Young-rags-to-mature-riches memoir by broker and motivational speaker Gardner.
Born and raised in the Milwaukee ghetto, the author pulled himself up from considerable disadvantage. He was fatherless, and his adored mother wasn’t always around; once, as a child, he spied her at a family funeral accompanied by a prison guard. When beautiful, evanescent Moms was there, Chris also had to deal with Freddie “I ain’t your goddamn daddy!” Triplett, one of the meanest stepfathers in recent literature. Chris did “the dozens” with the homies, boosted a bit and in the course of youthful adventure was raped. His heroes were Miles Davis, James Brown and Muhammad Ali. Meanwhile, at the behest of Moms, he developed a fondness for reading. He joined the Navy and became a medic (preparing badass Marines for proctology), and a proficient lab technician.
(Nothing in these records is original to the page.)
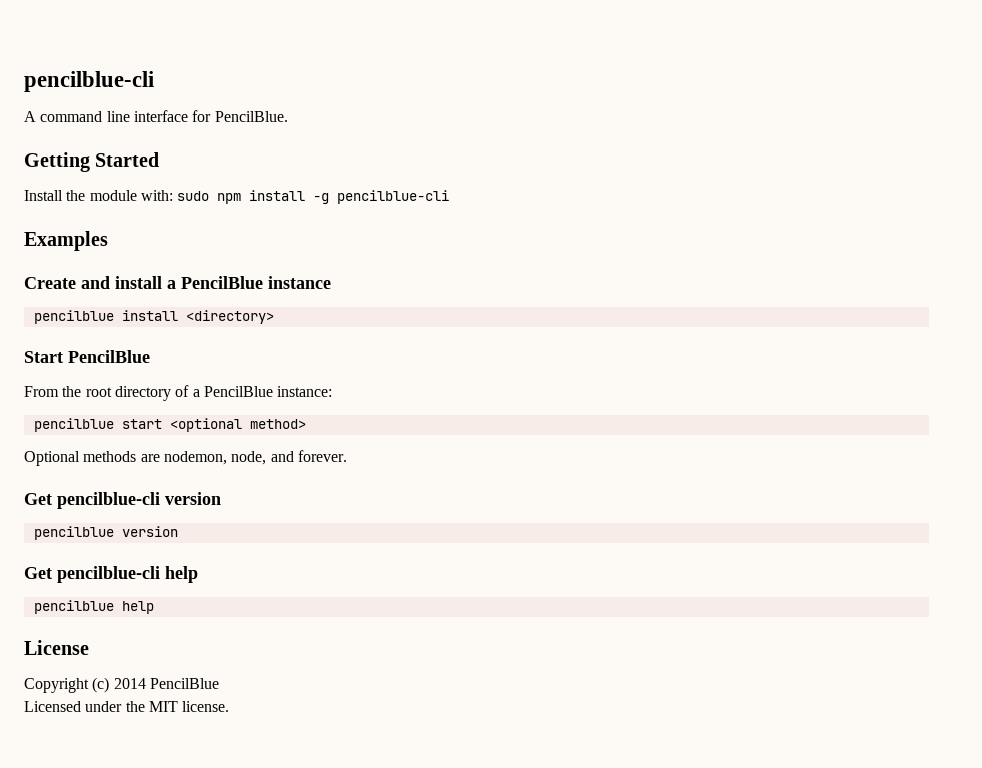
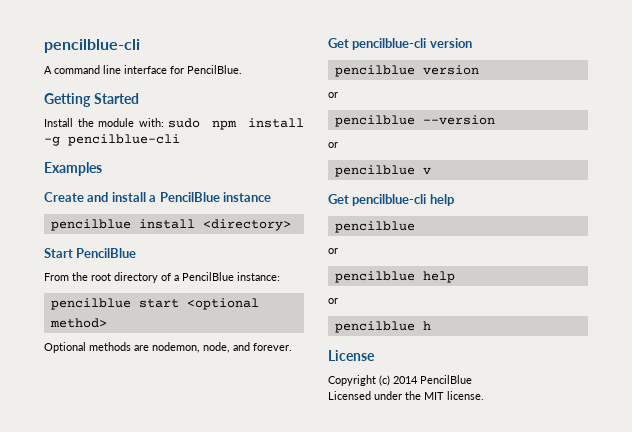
  pencilblue version
+ or
+ pencilblue --version
+ or
+ pencilblue v
  Get pencilblue-cli help
+ pencilblue
+ or
  pencilblue help
+ or
+ pencilblue h

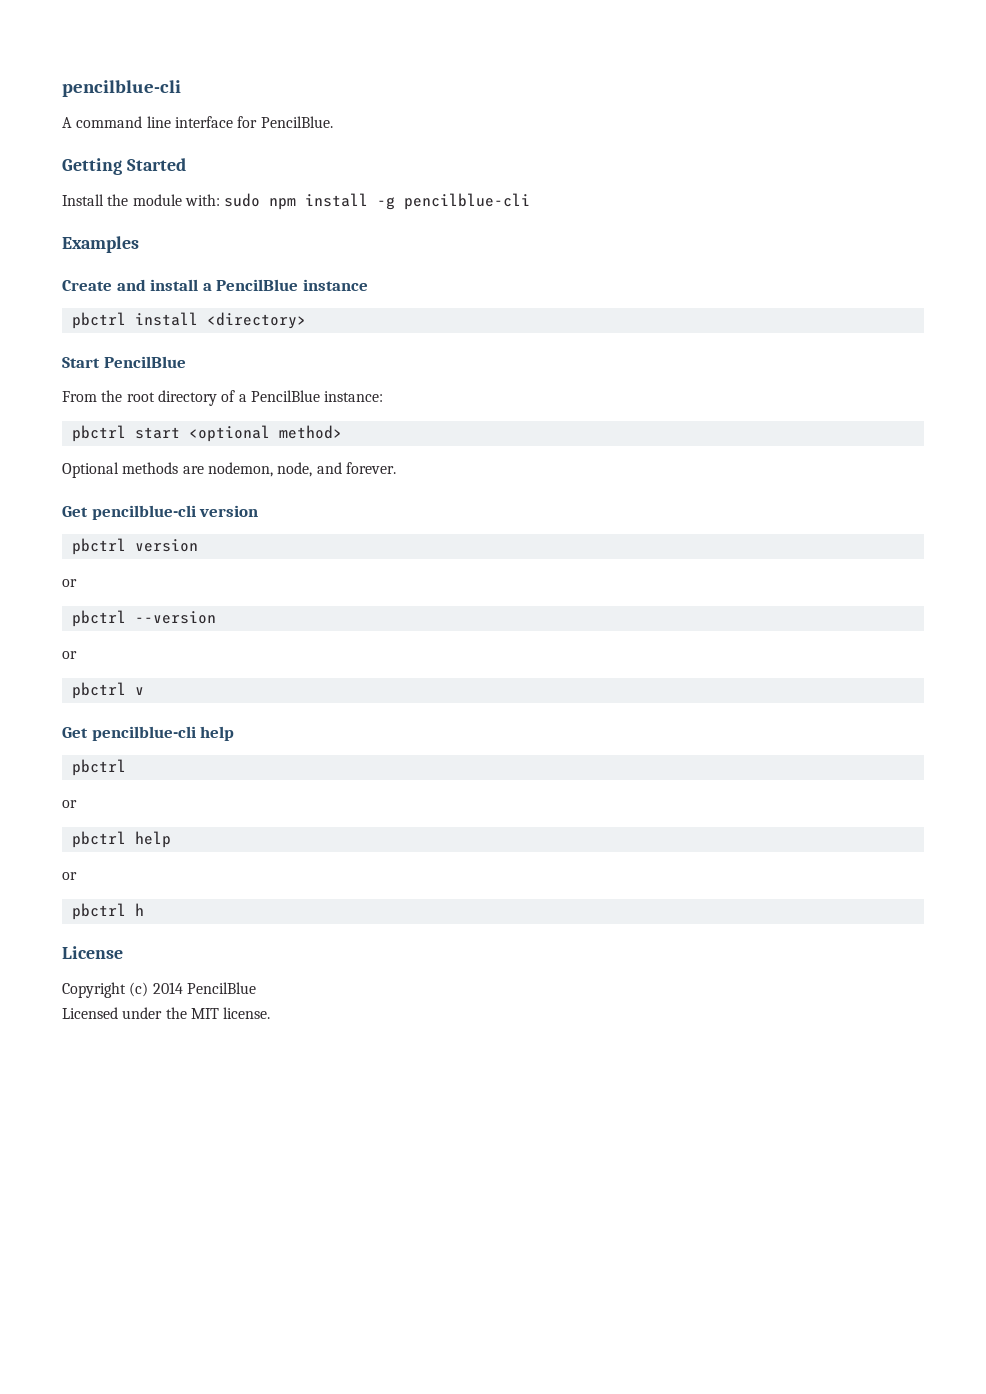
- pencilblue install <directory>
+ pbctrl install <directory>
- pencilblue start <optional method>
+ pbctrl start <optional method>
- pencilblue version
+ pbctrl version
- pencilblue --version
+ pbctrl --version
- pencilblue v
+ pbctrl v
  Get pencilblue-cli help
- pencilblue
+ pbctrl
  or
- pencilblue help
+ pbctrl help
- pencilblue h
+ pbctrl h

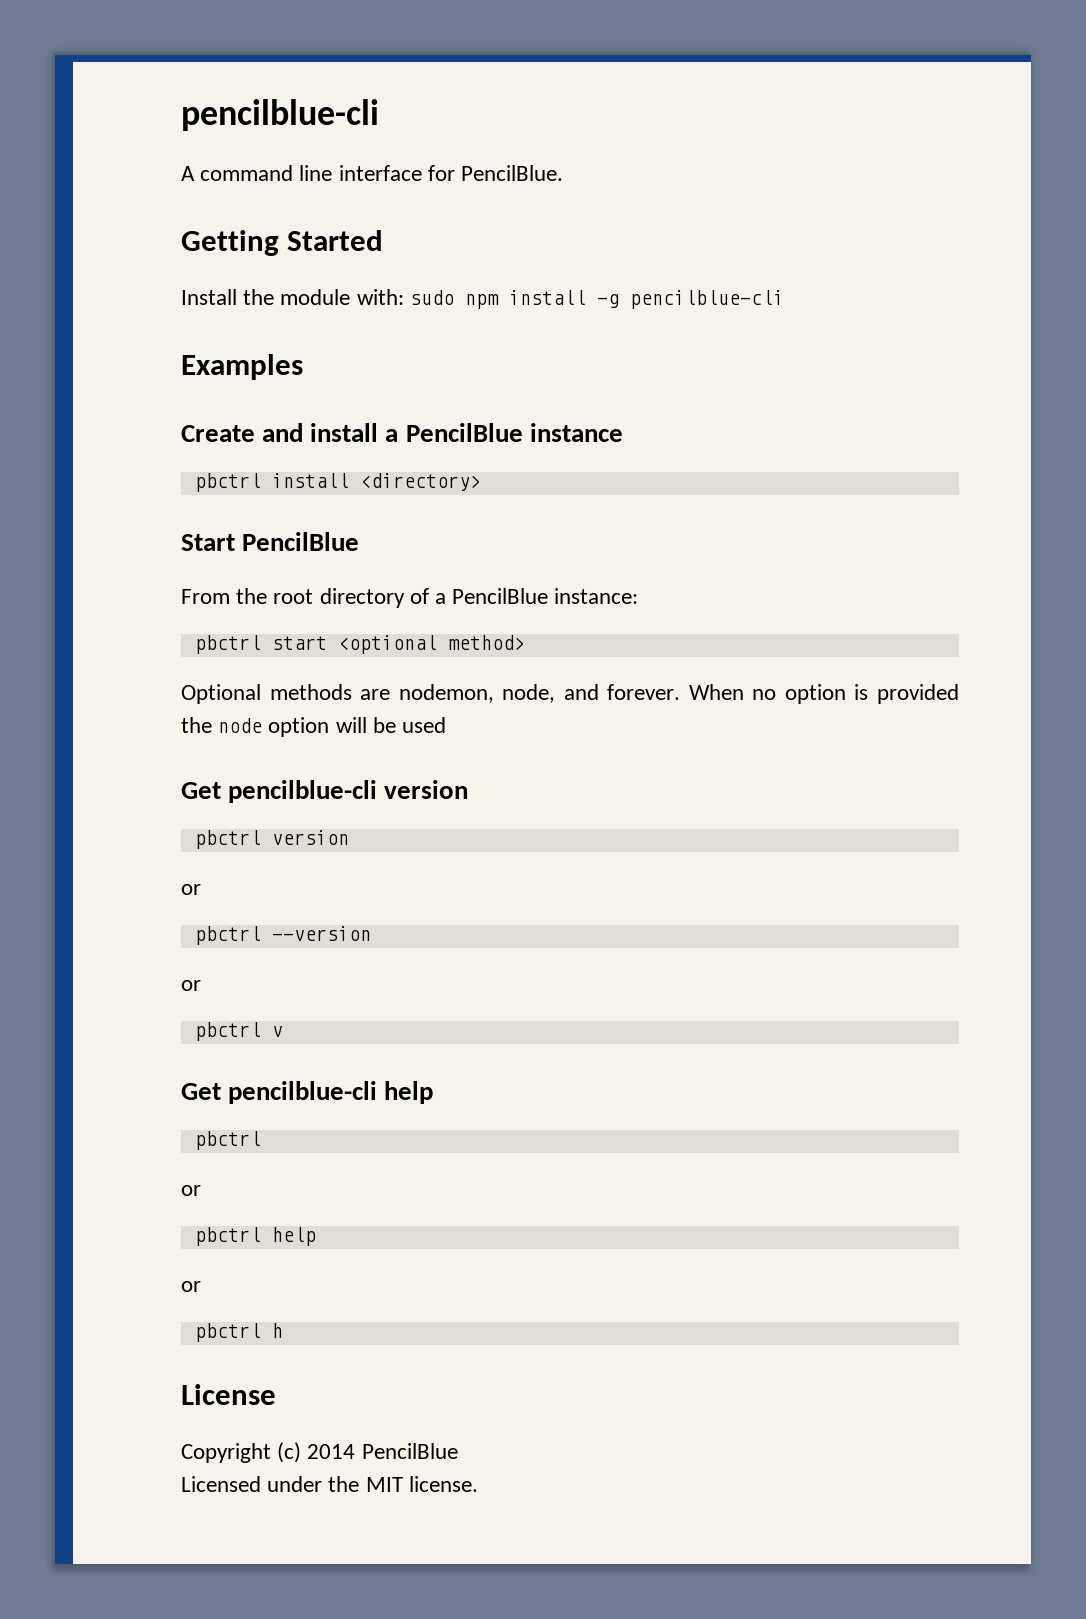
+ When no option is provided the node option will be used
Moving up in San Francisco, married and then divorced, he sold medical supplies. He was recruited as a trainee at Dean Witter just around the time he became a homeless single father. All his belongings in a shopping cart, Gardner sometimes slept with his young son at the office (apparently undiscovered by the night cleaning crew). The two also frequently bedded down in a public restroom. After Gardner’s talents were finally appreciated by the firm of Bear Stearns, his American Dream became real. He got the cool duds, hot car and fine ladies so coveted from afar back in the day. He even had a meeting with Nelson Mandela. Through it all, he remained a prideful parent. His own no-daddy blues are gone now.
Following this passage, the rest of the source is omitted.